Problem to work on:
The entries are to be duplicated exactly, with nothing left out.

* * *

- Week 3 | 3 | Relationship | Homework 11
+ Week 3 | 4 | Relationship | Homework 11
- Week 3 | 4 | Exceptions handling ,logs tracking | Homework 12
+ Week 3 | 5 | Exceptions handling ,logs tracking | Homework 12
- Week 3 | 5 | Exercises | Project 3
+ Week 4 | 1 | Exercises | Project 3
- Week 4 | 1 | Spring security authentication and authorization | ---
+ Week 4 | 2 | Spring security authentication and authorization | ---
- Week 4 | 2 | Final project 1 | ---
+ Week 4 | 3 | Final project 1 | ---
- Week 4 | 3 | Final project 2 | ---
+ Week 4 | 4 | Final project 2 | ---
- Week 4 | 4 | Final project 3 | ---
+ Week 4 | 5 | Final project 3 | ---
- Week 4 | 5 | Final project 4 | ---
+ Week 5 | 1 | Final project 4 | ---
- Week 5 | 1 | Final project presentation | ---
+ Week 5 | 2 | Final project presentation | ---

* * *

Reply:
- Week 3 | 3 | Relationship | Homework 11
+ Week 3 | 4 | Relationship | Homework 11
- Week 3 | 4 | Exceptions handling ,logs tracking | Homework 12
+ Week 3 | 5 | Exceptions handling ,logs tracking | Homework 12
- Week 3 | 5 | Exercises | Project 3
+ Week 4 | 1 | Exercises | Project 3
- Week 4 | 1 | Spring security authentication and authorization | ---
+ Week 4 | 2 | Spring security authentication and authorization | ---
- Week 4 | 2 | Final project 1 | ---
+ Week 4 | 3 | Final project 1 | ---
- Week 4 | 3 | Final project 2 | ---
+ Week 4 | 4 | Final project 2 | ---
- Week 4 | 4 | Final project 3 | ---
+ Week 4 | 5 | Final project 3 | ---
- Week 4 | 5 | Final project 4 | ---
+ Week 5 | 1 | Final project 4 | ---
- Week 5 | 1 | Final project presentation | ---
+ Week 5 | 2 | Final project presentation | ---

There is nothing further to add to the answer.